Ma chi è Marion Baruch (Timișoara, 1929) e come è arrivata in Italia? L’arrivo a Gallarate, nella tradizionalista provincia lombarda dei primi anni ’60, fece sin da subito scandalo. Un’artista che veniva dalla Romania e dal mondo, poco più che trentenne, e la sua villa razionalista, oggi un classico internazionale ma all’inizio canzonata dalla ricca borghesia industriale della zona che preferiva mostrare il proprio status con villoni plateali e rasserenanti. Tutta ferro, vetro e cemento, progettata dall’allora giovanissimo Arch. Carlo Moretti per Marion e il marito Aldo Cuccirelli, noto imprenditore del tessile della città. Una delle peculiarità della sua personalità è sicuramente l’eclettismo ma anche il fatto di essere poliglotta: le diverse lingue che parla – ungherese a casa, tedesco con la tata, rumeno e francese a scuola e italiano per ultima adozione – determinano la sua esplorazione artistica.
Una vita coraggiosa, quella di Marion, iniziata proprio con quelle leggi sempre più antiebraiche che dal 1938, sotto il governo di estrema destra di Goga-Cuzae il successivo governo fascista di Antonescu, la costrinsero a diverse“fughe”. Laprima in campagna, dove con la madre fu accolta in una comunità rumena
E la seconda da Bucarest, costretta ad abbandonare l’Accademia di Belle Arti a causa della forte pressione ricevuta dai gruppi comunisti, verso Israele dove a 24 anni inizia la sua carriera artistica con la prima mostra personale presso il Micra Studio di Tel Avivgrazie alla quale riceve e una borsa di studio per Roma, dove si trasferisce nel 1954. Dal 1994 al 2011 vive a Parigi per tornare infine definitivamente in Italia, dove attualmente vive.
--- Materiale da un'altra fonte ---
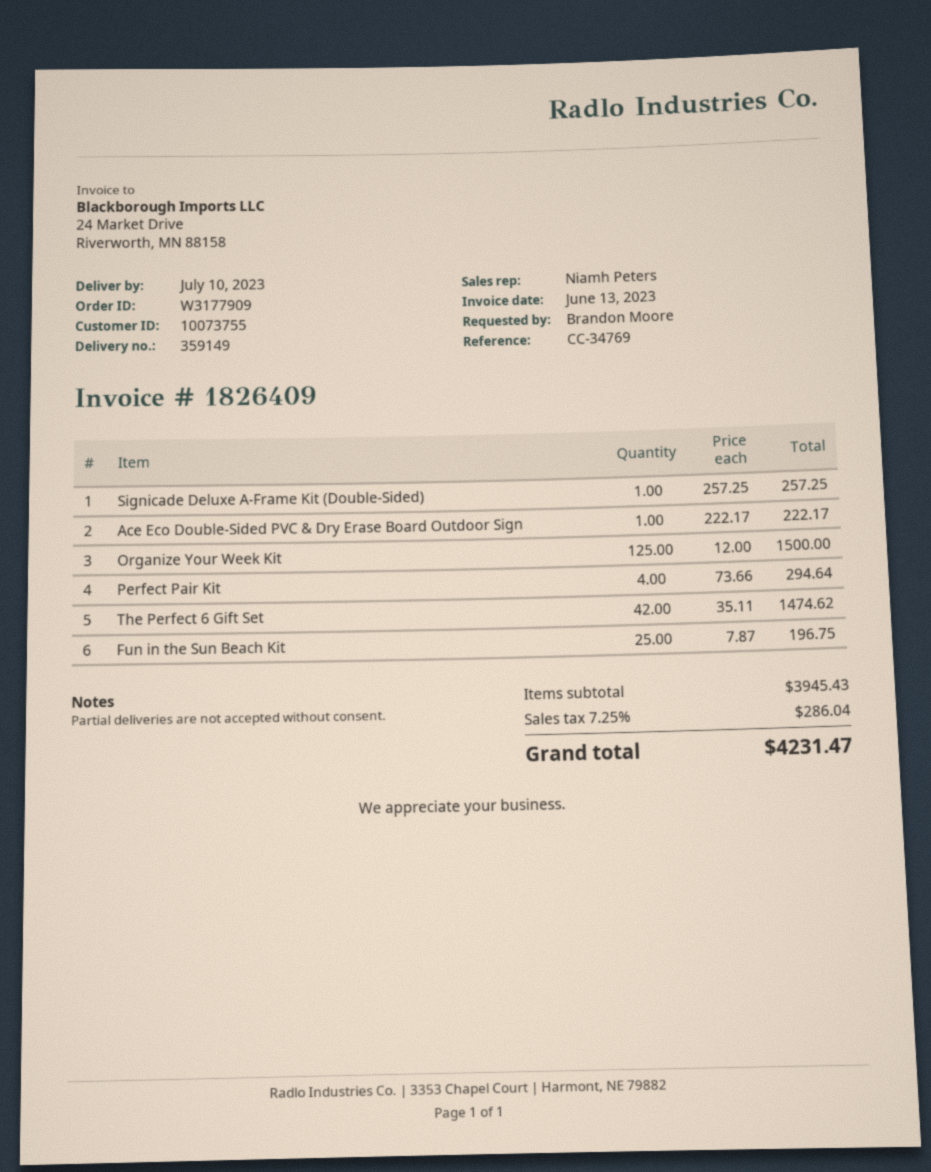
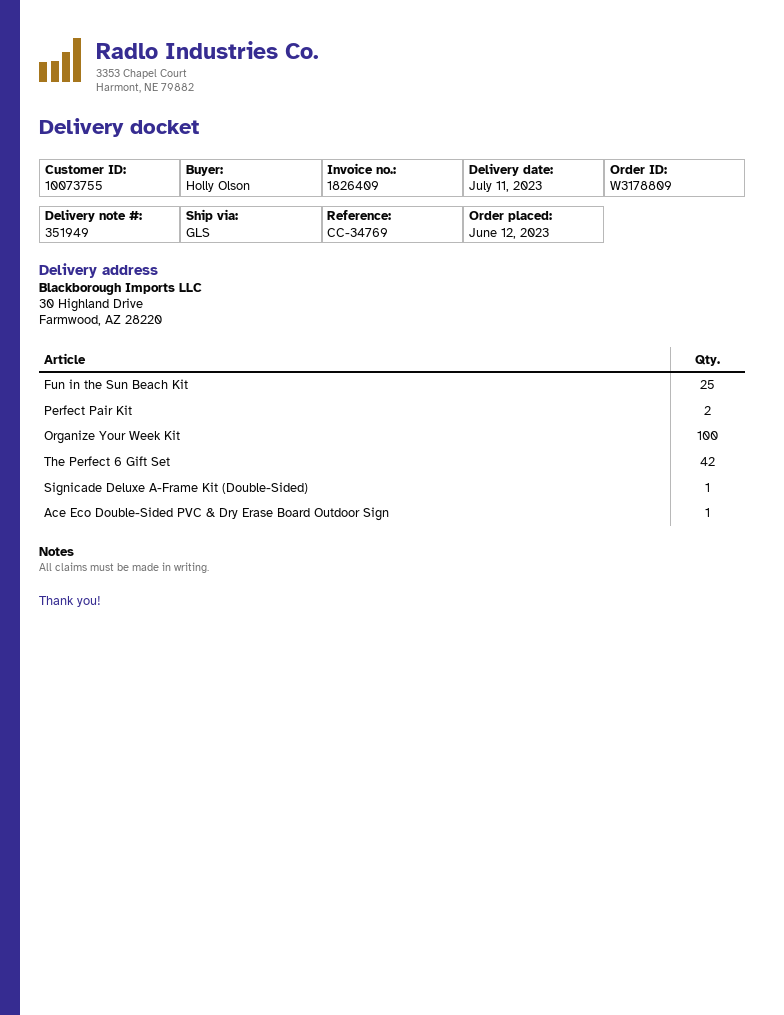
order number: W3177909 -> W3178809
delivery note number: 359149 -> 351949
delivery date: 2023-07-10 -> 2023-07-11
ordered by: Brandon Moore -> Holly Olson
Organize Your Week Kit: 125 -> 100
Perfect Pair Kit: 4 -> 2

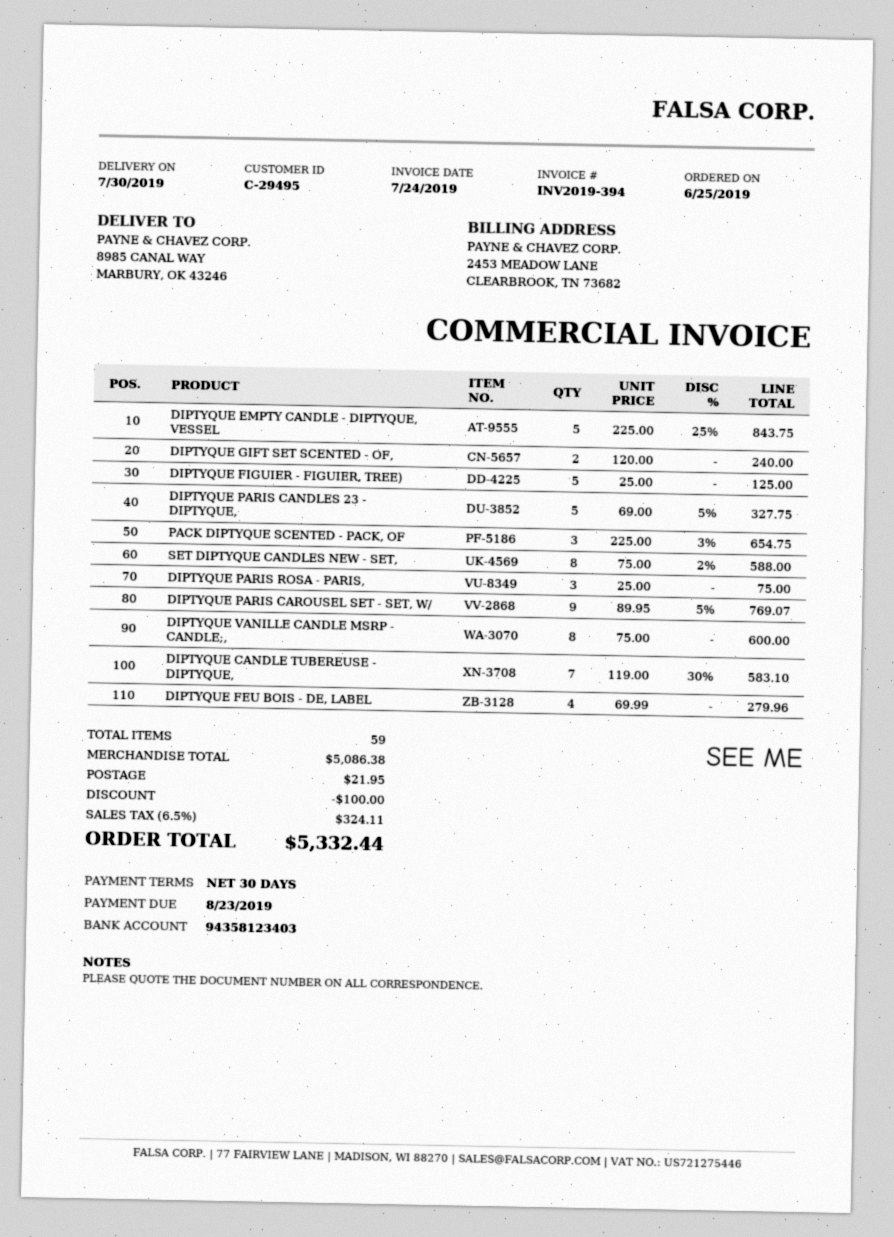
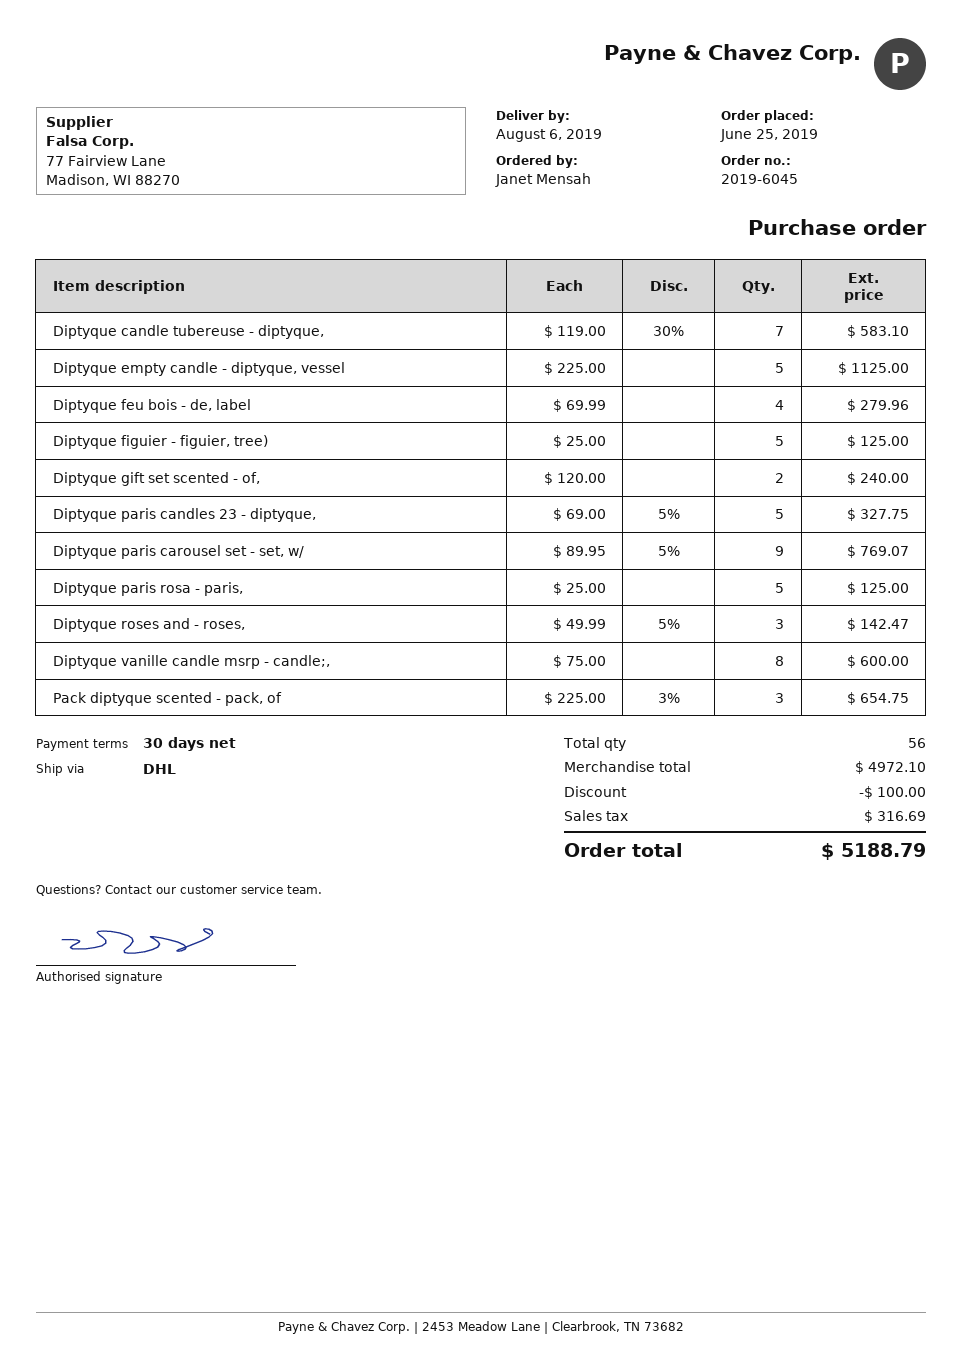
delivery date: 2019-07-30 -> 2019-08-06
DIPTYQUE EMPTY CANDLE - DIPTYQUE, VESSEL: 5 x 225.00 - 25% = 843.75 -> 5 x 225.00 = 1125.00
SET DIPTYQUE CANDLES NEW - SET,: 8 x 75.00 - 2% = 588.00 -> none
DIPTYQUE PARIS ROSA - PARIS,: 3 x 25.00 = 75.00 -> 5 x 25.00 = 125.00
Diptyque roses and - roses,: none -> 3 x 49.99 - 5% = 142.47
total quantity: 59 -> 56
subtotal: 5086.38 -> 4972.10
shipping: 21.95 -> none
tax: 324.11 -> 316.69
total: 5332.44 -> 5188.79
L’arte come un bisogno che viene da dentro, una necessità accolta e trasportata in gesto dentro l’immensa massa di creazione della società. I materiali di cui si serve Marion non sono mai creati da lei ma vengono presi, rubati, prelevati dal flusso di produzione compulsiva in cui ancora oggi viviamo, una materia, uno scarto che arriva.
Dalla fine degli anni ‘60 agli inizi degli anni ‘70, l’artista diviene nota sulla scena contemporanea a partire dalle prime forme geometriche cucite e poi indossate tra le vie modaiole di Milano. Una lunga riflessione sul movimento, sul corpo, sull’identità e sulla questione femminile che la porta alla creazione di forme, dalle più classiche alle più astratte, che rispondono all’arte concettuale o astratta dei primi anni, vicine anche al minimalismo attraverso il gioco sulle forme e il colore, sul pieno e il vuoto.
Il decennio successivo sarà, invece, dedicato a una riscrittura della storia dell’arte, una riflessione sulla sua natura e commercializzazione ma anche sulla relazione tra uomo e tecnologia. L’arte e il business vanno di pari passo? L’arte è un prodotto di consumo come un altro? Queste sono alcune delle domande che ci pone attraverso i suoi lavori.
Il filo conduttore rimane il materiale tessile e a cavallo degli anni 2000 si reinventa nuovamente. Comincia qui la raccolta di scarti di tessuto che la portano a un’ampia riflessione sul consumo e sul tema ambientale rispetto all’industria tessile. Colleziona tessuti, li lavora, stende, appende e assembla senza mai modificarli, disegna nuove forme che danno significato all’assenza. Giunge, infine, a creare dei “contenitori di vita”, dove l’arte diventa totalmente autonoma, libera dal rapporto con il corpo e indipendente dal contatto con il muro.